We actually met in Toronto. I didn’t know her then, but a promoter asked me to open for Stereo Total. I had already known some people in Berlin, although I didn’t live there in 1999. I was so exciting opening for them, and I remember Françoise looking at me, pointing at me and saying “Peaches, you are great!” It was very Françoise just to tell you, very concisely, what she thinks.
And what did you think about her?
She was so tall and playing only the snares on a tiny drumkit and sing- ing in French and German with this 60s electronic vibe. It was just so unique and really cool. Stereo Total just had completely unique music.
Did you ever work together once you’d moved here?
We met again and we became friends. We actually once started a band together, in 2004! The two of us with Nicole Morier, of the band Electrocute. Nicole was very close with Françoise. We jammed, twice, she was the drummer, but we all wanted to sing together. After that we never really worked together. Although I was a back- up singer on some of Stereo Total’s last albums. I was in LA at the same time as her and with friends with just randomly went over and did some vocals.
Do you see her as a typical Berlin artist? A French artist? How would you define her?
Her perspective was so unique, what she loved and where she came from, this French-German perspective. The 1960s French music flair but also the electronic German style – and she mixed it up, creating something so authentic. Same with the quirky and smart lyrics – it was just so unique. Françoise was also a writer, writing amazing books especially for teenage girls.
You’re both feminist icons in your own right. She wasn’t overtly political though, she even distanced herself from politics, with that French I-don’t-give-a-shit attitude. Meanwhile sex doll Wollita and her free love lyrics were speaking volumes. How do you see her on the gender politics spectrum?
Even if she’d say she wasn’t political, she had a very intentional point of view and there was a very strong intersectional feminist way about her. If you say things or not, you can’t help being political. There is no doubt in my mind that she was on the good side of every powerful feminist debate. If she could write a song tomorrow, I bet it would be about fluid gender.
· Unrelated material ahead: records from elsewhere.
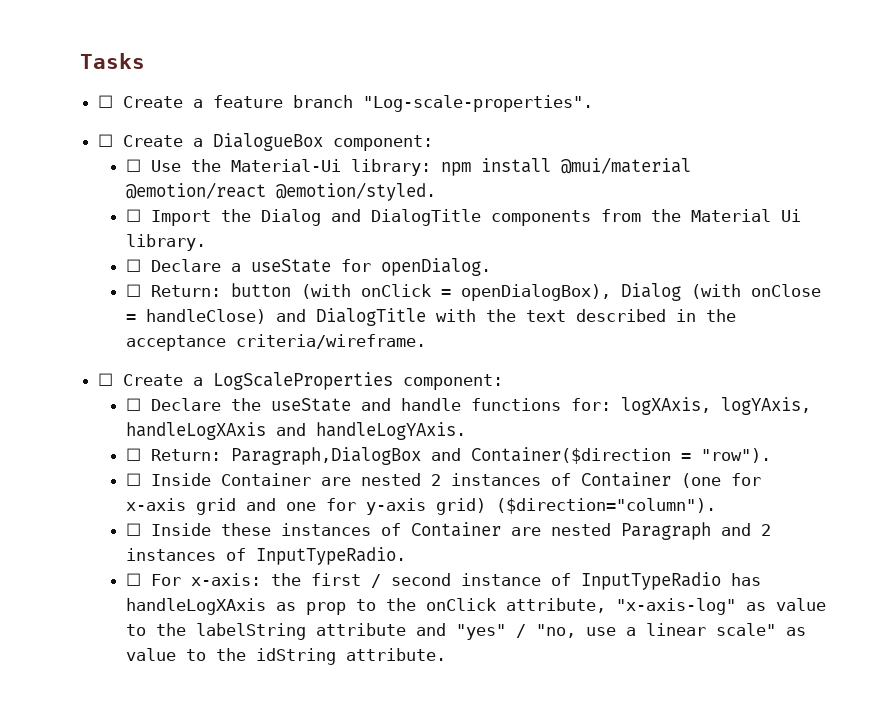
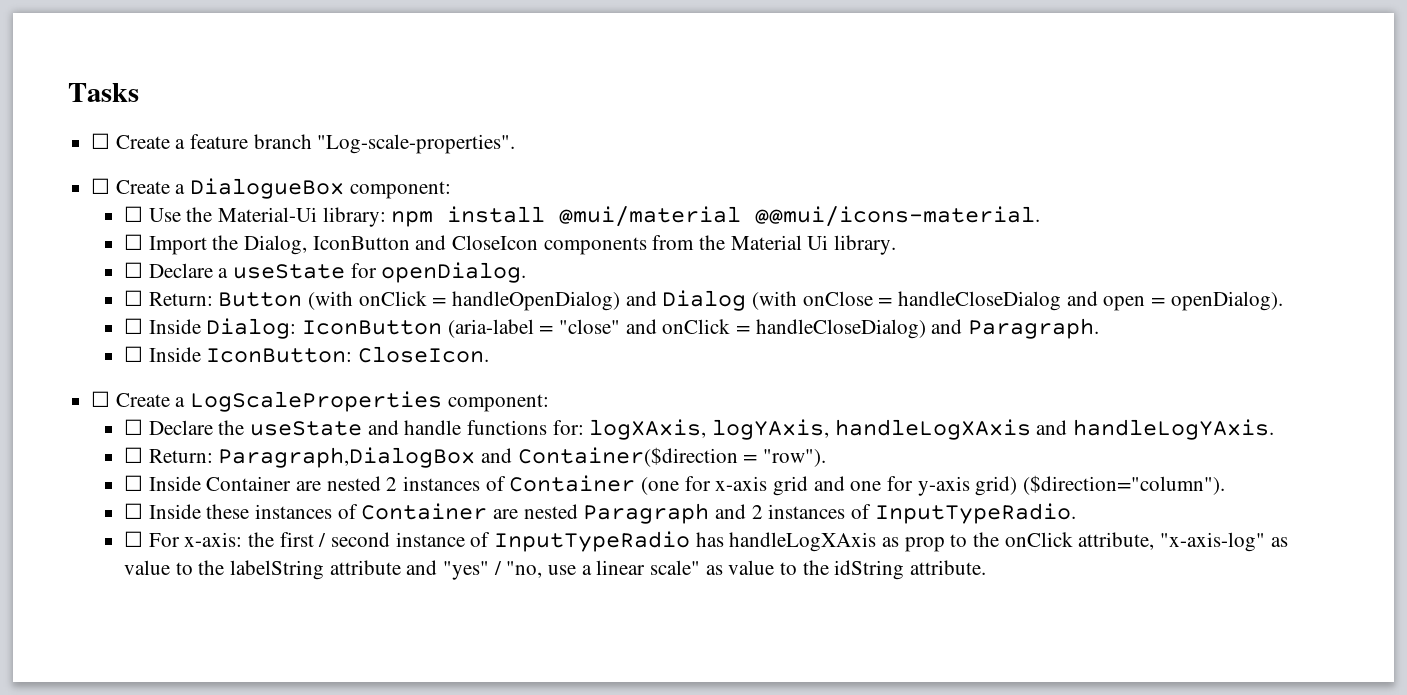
- ☐ Use the Material-Ui library: npm install @mui/material @emotion/react @emotion/styled.
+ ☐ Use the Material-Ui library: npm install @mui/material @@mui/icons-material.
- ☐ Import the Dialog and DialogTitle components from the Material Ui library.
+ ☐ Import the Dialog, IconButton and CloseIcon components from the Material Ui library.
- ☐ Return: button (with onClick = openDialogBox), Dialog (with onClose = handleClose) and DialogTitle with the text described in the acceptance criteria/wireframe.
+ ☐ Return: Button (with onClick = handleOpenDialog) and Dialog (with onClose = handleCloseDialog and open = openDialog).
+ ☐ Inside Dialog: IconButton (aria-label = "close" and onClick = handleCloseDialog) and Paragraph.
+ ☐ Inside IconButton: CloseIcon.

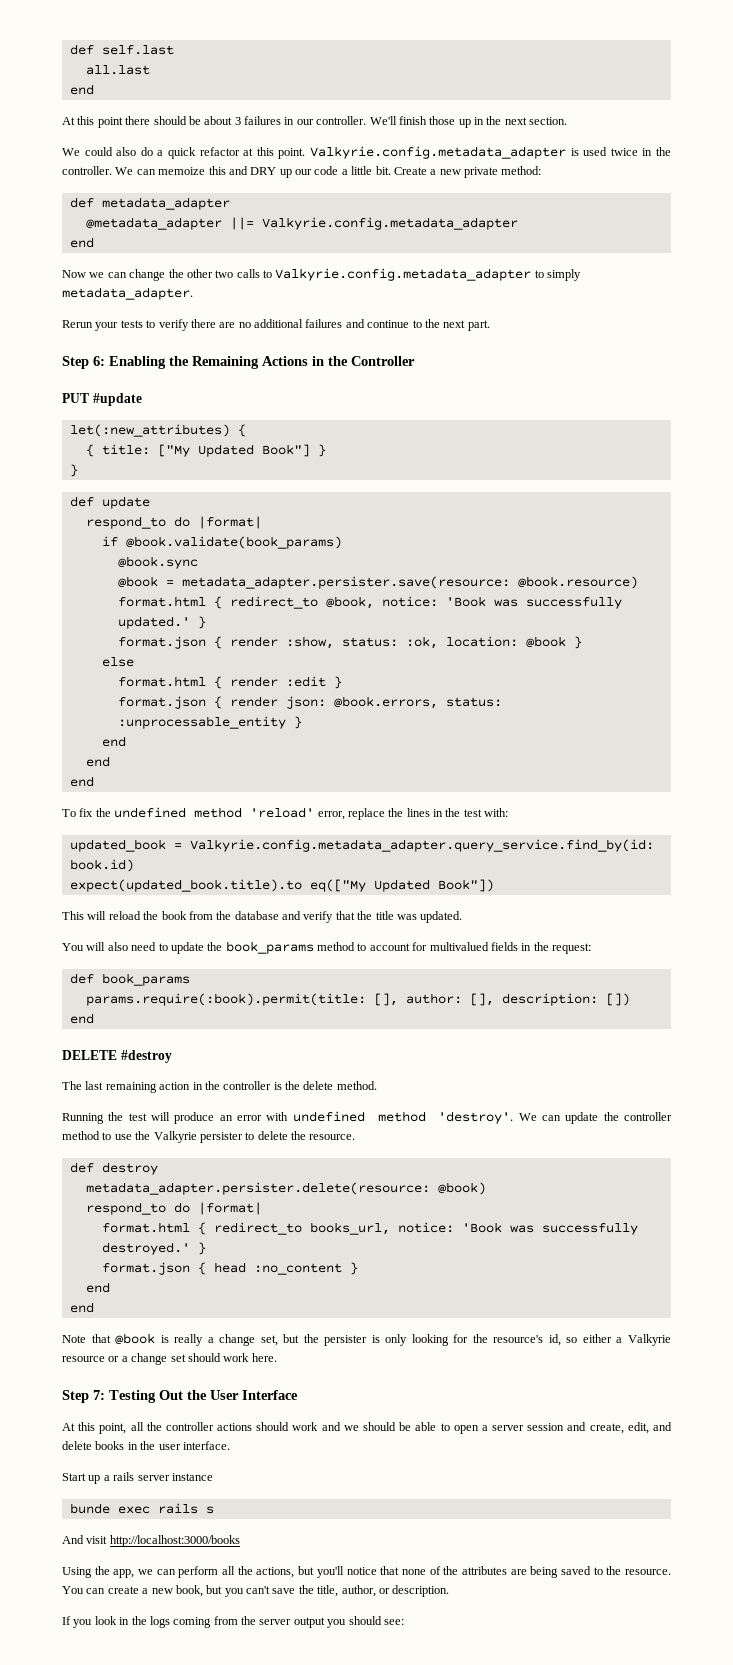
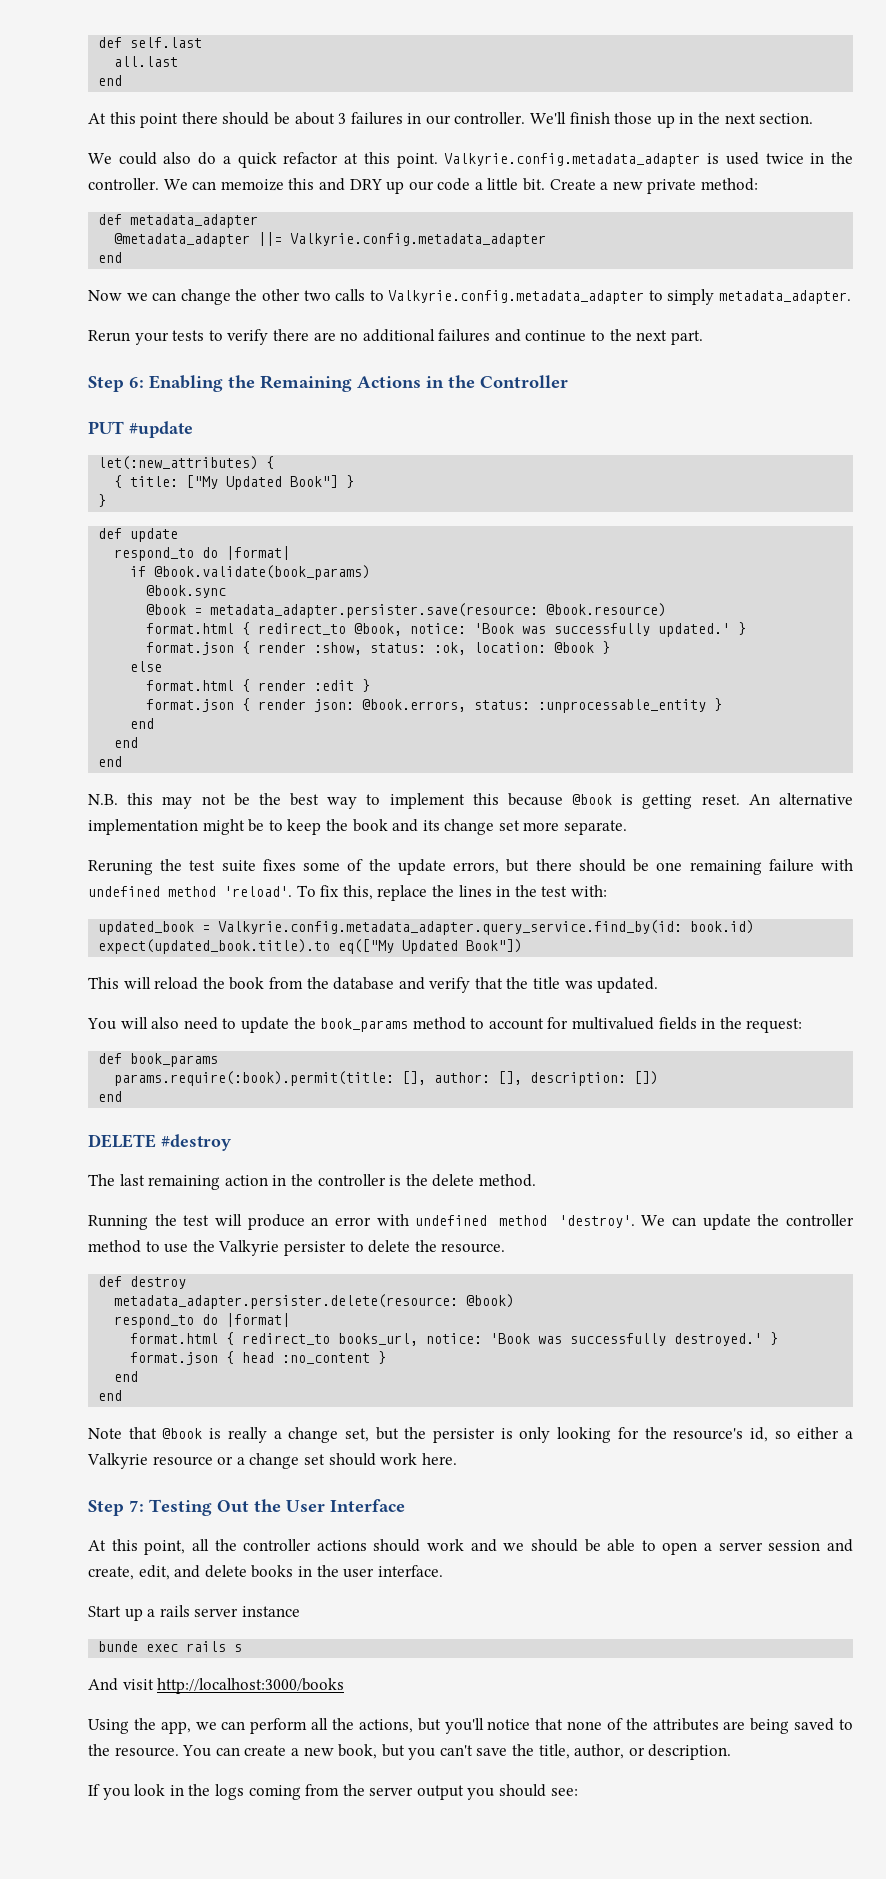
- To fix the undefined method 'reload' error, replace the lines in the test with:
+ N.B. this may not be the best way to implement this because @book is getting reset. An alternative implementation might be to keep the book and its change set more separate.
+ Reruning the test suite fixes some of the update errors, but there should be one remaining failure with undefined method 'reload'. To fix this, replace the lines in the test with:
What’s your favourite song? I always loved “Wir tanzen im Viereck”. I thought it was so cool, I loved the whole album.
What’s something you’ll miss, now she’s gone?
This kind of crossover of being a musician and a literary genius is gone. I miss this mix of books and art and music.
What do Peach and Cactus have in common?
We’re very different people, with unique and strong perspectives, that’s where we meet – in our attitude.
When was the last time you met her?
When we recorded in LA in 2016. It was the last time I saw her. I knew she was sick, but not how sick.